Astronauts have been going to space since 1961, but they still don’t have a refrigerator to use for keeping food cold on long missions to the moon or Mars.

Through experiments conducted in microgravity, a team of engineers from Purdue University, Air Squared Inc., and Whirlpool Corp. has shown that a prototype they developed could potentially overcome the challenges of getting a traditional fridge to work in space just as well as it does on Earth.

The canned and dried food that astronauts currently eat during missions has a shelf life of only about three years. The team’s project, funded by NASA’s Small Business Innovation Research (SBIR) program, aims to give astronauts a supply of food that could last five to six years.

The team recently ran three experiments to test various aspects of the fridge design onboard a specially designed plane that flew in microgravity 30 times – for 20-second intervals – during each of four flights. The plane, Zero Gravity Corporation’s (ZERO-G) unique weightless research lab, is the only testing space of its kind in the United States. (See a video of the in-flight experiments.)

Data analyzed so far from the experiments on the flights, supported by NASA’s Flight Opportunities program, indicate two big successes of the team’s prototype. First, the prototype can operate just as well in microgravity as it does on the ground. Second, the team determined that the prototype was no more likely to flood in microgravity than in normal gravity. Liquid flooding could damage a fridge.
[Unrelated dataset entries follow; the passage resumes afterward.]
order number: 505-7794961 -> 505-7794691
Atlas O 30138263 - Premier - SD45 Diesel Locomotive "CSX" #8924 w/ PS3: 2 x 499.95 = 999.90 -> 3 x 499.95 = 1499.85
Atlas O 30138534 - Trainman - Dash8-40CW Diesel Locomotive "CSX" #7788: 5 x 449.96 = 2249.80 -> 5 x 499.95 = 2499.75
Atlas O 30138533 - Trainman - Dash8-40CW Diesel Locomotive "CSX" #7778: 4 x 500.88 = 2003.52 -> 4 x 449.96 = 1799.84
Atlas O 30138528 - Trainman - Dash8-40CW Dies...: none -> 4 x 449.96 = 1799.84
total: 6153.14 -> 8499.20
Even though fridge experiments have been conducted in space before, they either didn’t work very well or eventually broke down. In practice, the fridge design would cool food through a vapor-compression cycle, similar to the process that a typical fridge uses on Earth, but without the need for oil. Having an oil-free vapor-compression cycle removes concerns about oil not flowing where it should in zero gravity.

The team’s prototype is about the size of a microwave, ideal for potentially fitting into the International Space Station’s rack systems, EXPRESS Racks, that store research experiment payloads. Air Squared built the prototype and the oil-free compressor inside, which acts as the heart of the fridge.
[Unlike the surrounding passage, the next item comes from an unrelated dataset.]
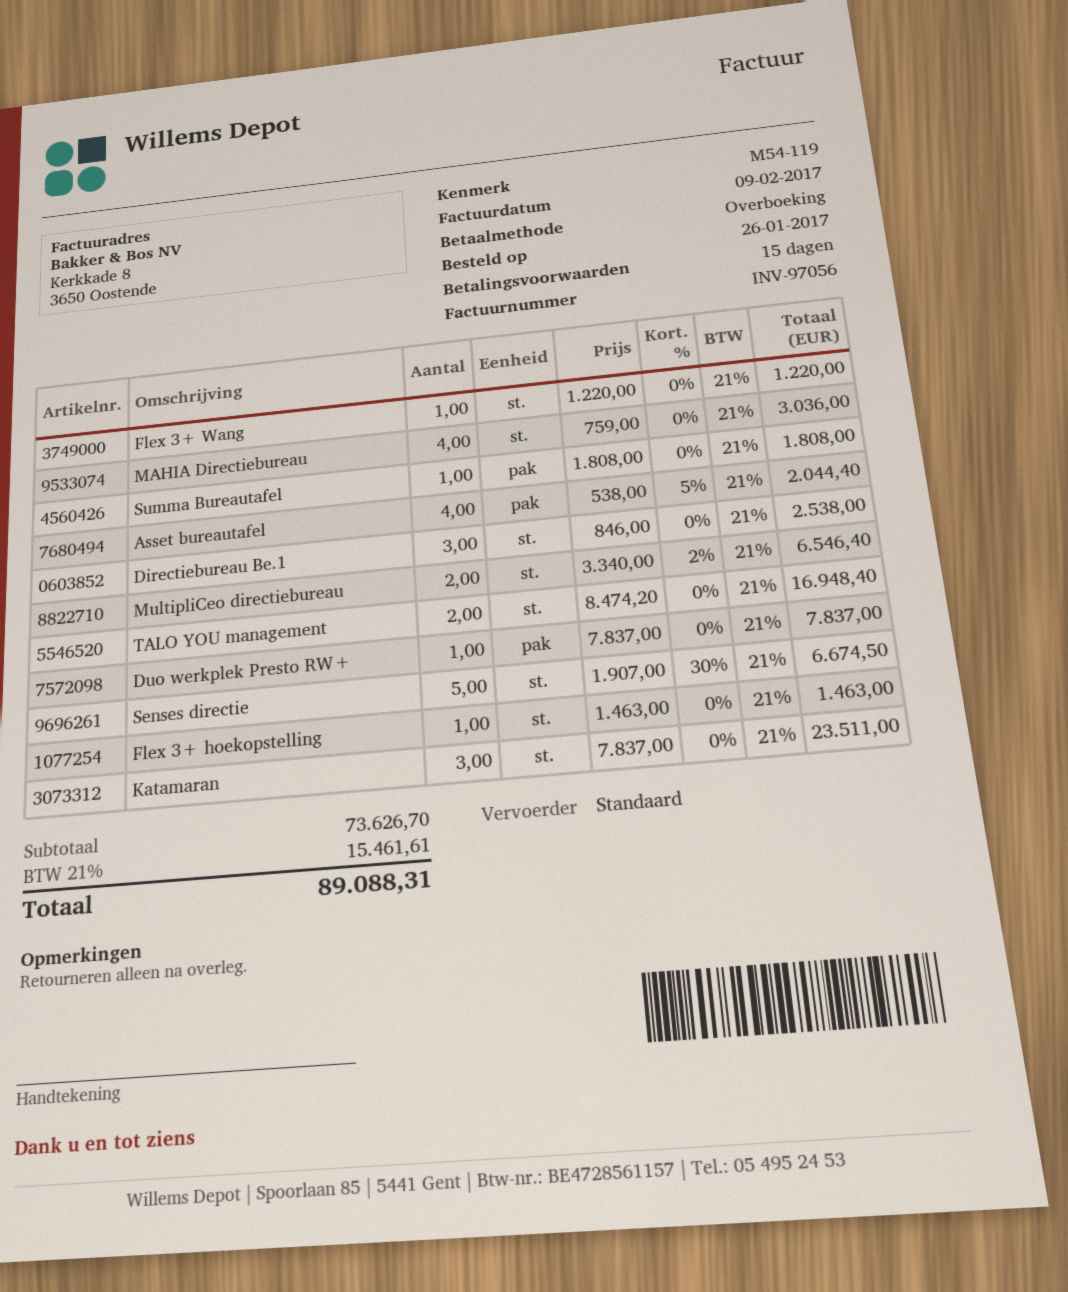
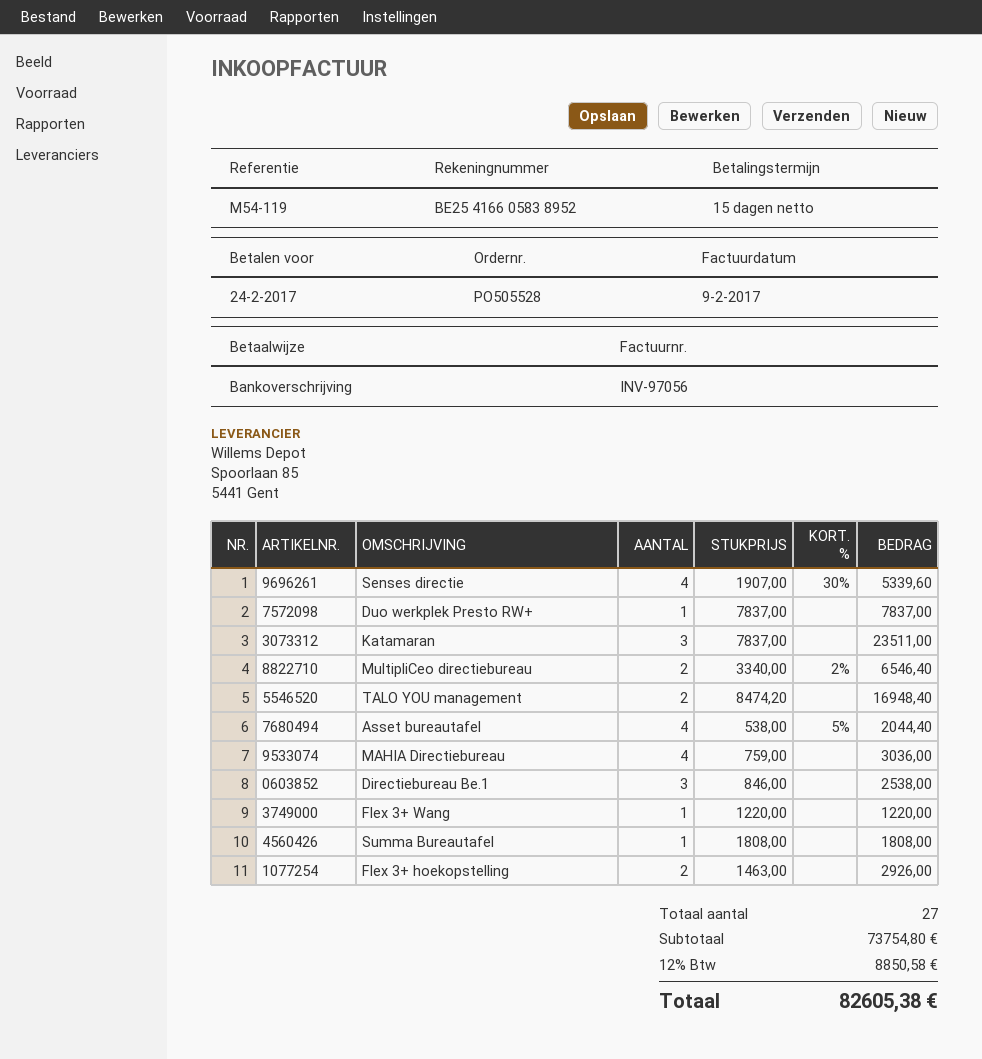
Senses directie: 5 x 1907.00 - 30% = 6674.50 -> 4 x 1907.00 - 30% = 5339.60
Flex 3+ hoekopstelling: 1 x 1463.00 = 1463.00 -> 2 x 1463.00 = 2926.00
subtotal: 73626.70 -> 73754.80
tax: 21% = 15461.61 -> 12% = 8850.58
total: 89088.31 -> 82605.38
The team’s experiments aimed to test a common hypothesis that pushing refrigerant liquid through a vapor-compression cycle at a higher velocity would reduce the effects of gravity on the fridge’s performance. A detailed analysis of the data will show whether the constraint of these high-flow velocities and the large pressure drop they create can be removed, which could improve the fridge’s performance by saving energy.